Son zamanlarda, Türk milleti için çok değerli olan sözcüklerin ‘anlamlarını’özellikle hırpalamaya çalışıyorlar. İnsanımızda ‘ulusal bilinç’değişimi amaçlanıyor. ‘Türk’, ‘millî-ulusal’, ‘Askerlik’, ‘ulusalcı’gibi sözcükler hedefte! En önde ise ‘Türk’ var! Türk’e özellikle ‘vurmanın’günümüzde getirisi çok olmalı... Gerekçe pek tanıdık: Demokratlık, insancıllık! Mütareke İstanbul’unun aydınları gibi, bu devirde de Türk’ten kaçış tam gaz! Bir farkla ki; onlar İngilizlere yaranmaya çalışıyordu; şimdikiler ise eli kanlı ABD’ye! Örnek mi? Buyurun: Geçtiğimiz Pazar günü TRT Haber’de Perihan Mağden, basının ‘Amiral gemisi’dediği bir gazetenin logosundan ne kadar rahatsız olduğunu, (o logonun altında “Türkiye Türklerindir” yazar) sesine öfke yükleyerek, öyle bir anlatışı vardı ki; şaşırırsınız...

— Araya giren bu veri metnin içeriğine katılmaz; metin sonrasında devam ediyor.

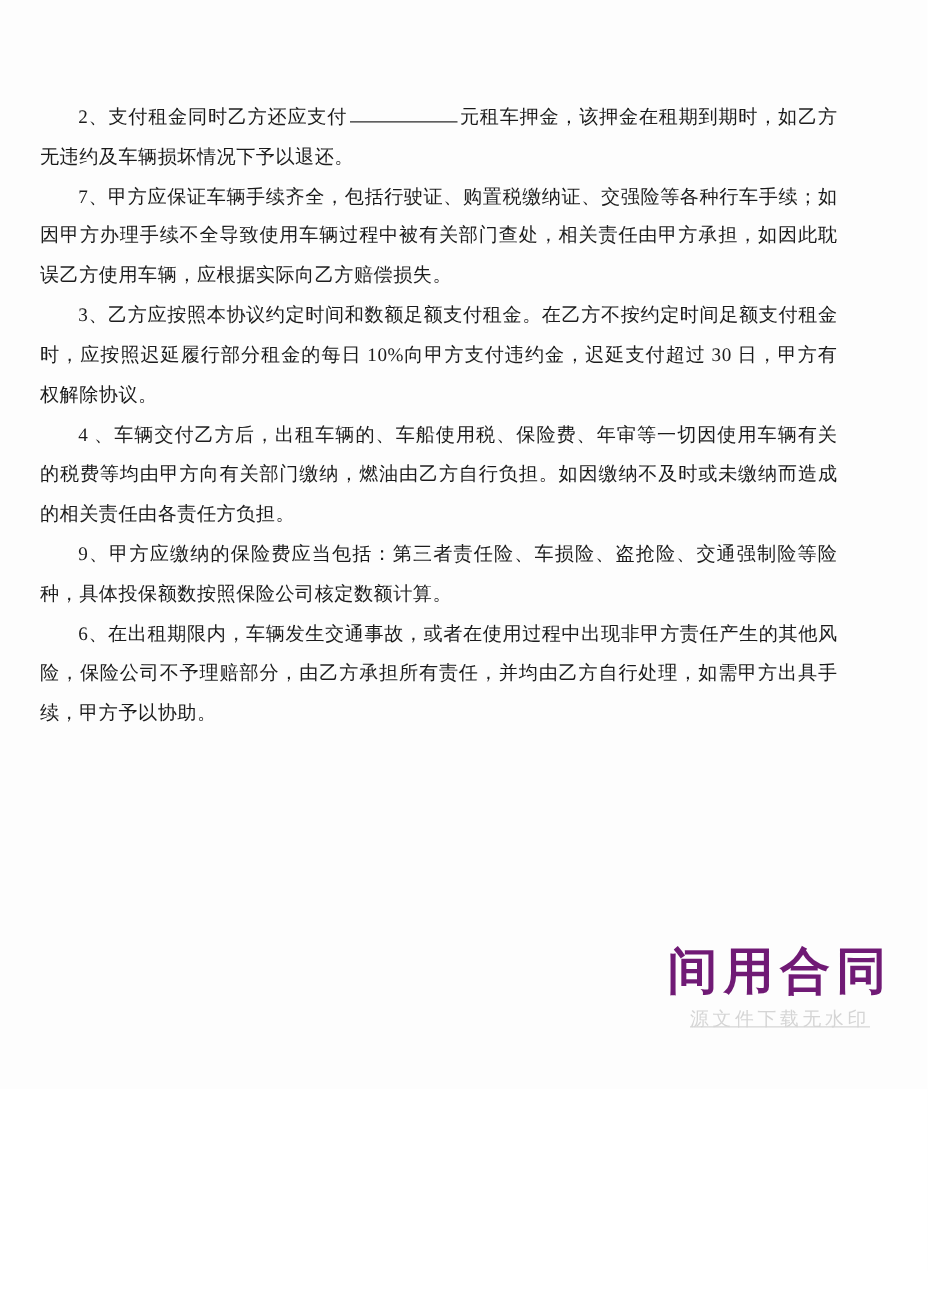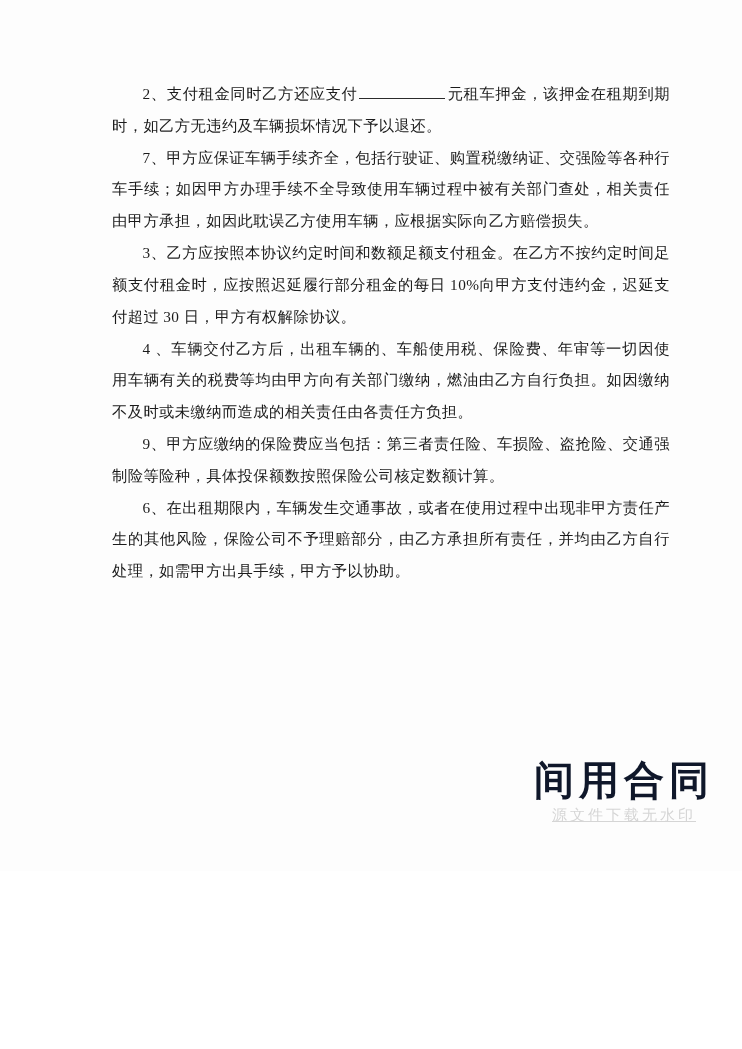"2、支付租金同时乙方还应支付" .page { padding: 78px 72px 60px 112px -> 78px 72px 60px 32px }
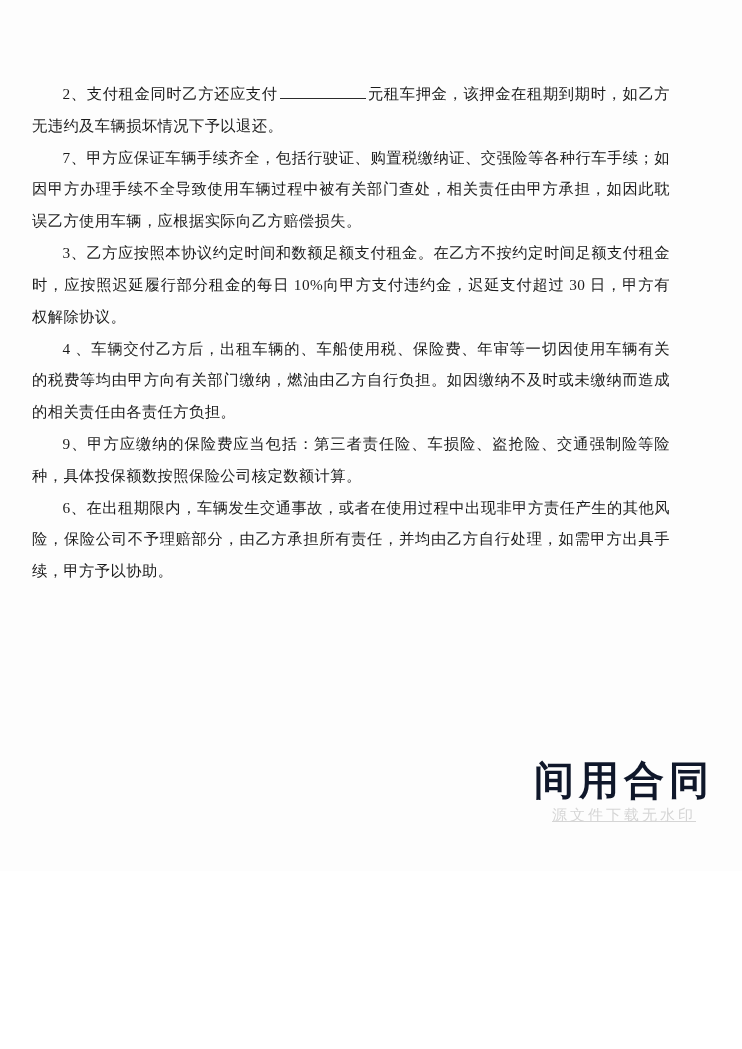"间用合同" .watermark .wm-main { color: #0f172a -> #701a75; font-family: Liberation Serif, serif -> Liberation Mono, monospace }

‘İnsancıl’lıkmış! Bana “Dünya milletler ailesinde, hem olağanüstü insancıl, hem de yaman bir savaşçı millet hangisidir” diye sorsalar; hiç duraksamadan Türk milleti, derim. Şu da var ki; yaşamın doğal akışı içinde, insancıl duygularla dolu örnekleri her millette kolayca bulabilirsiniz. Ama ya savaşta? Yaşam ve ölümün saniyelerle yarıştığı, öfkenin doruklarda dolaştığı o dehşet anlarında ‘insancıl’davranışları hangi millet, tarihi boyunca gösterebilmiştir? İnanın değerli okurlarım, o ölüm-kalım anlarında ‘insanlığını’yitirmeyen tek millet; Türklerdir!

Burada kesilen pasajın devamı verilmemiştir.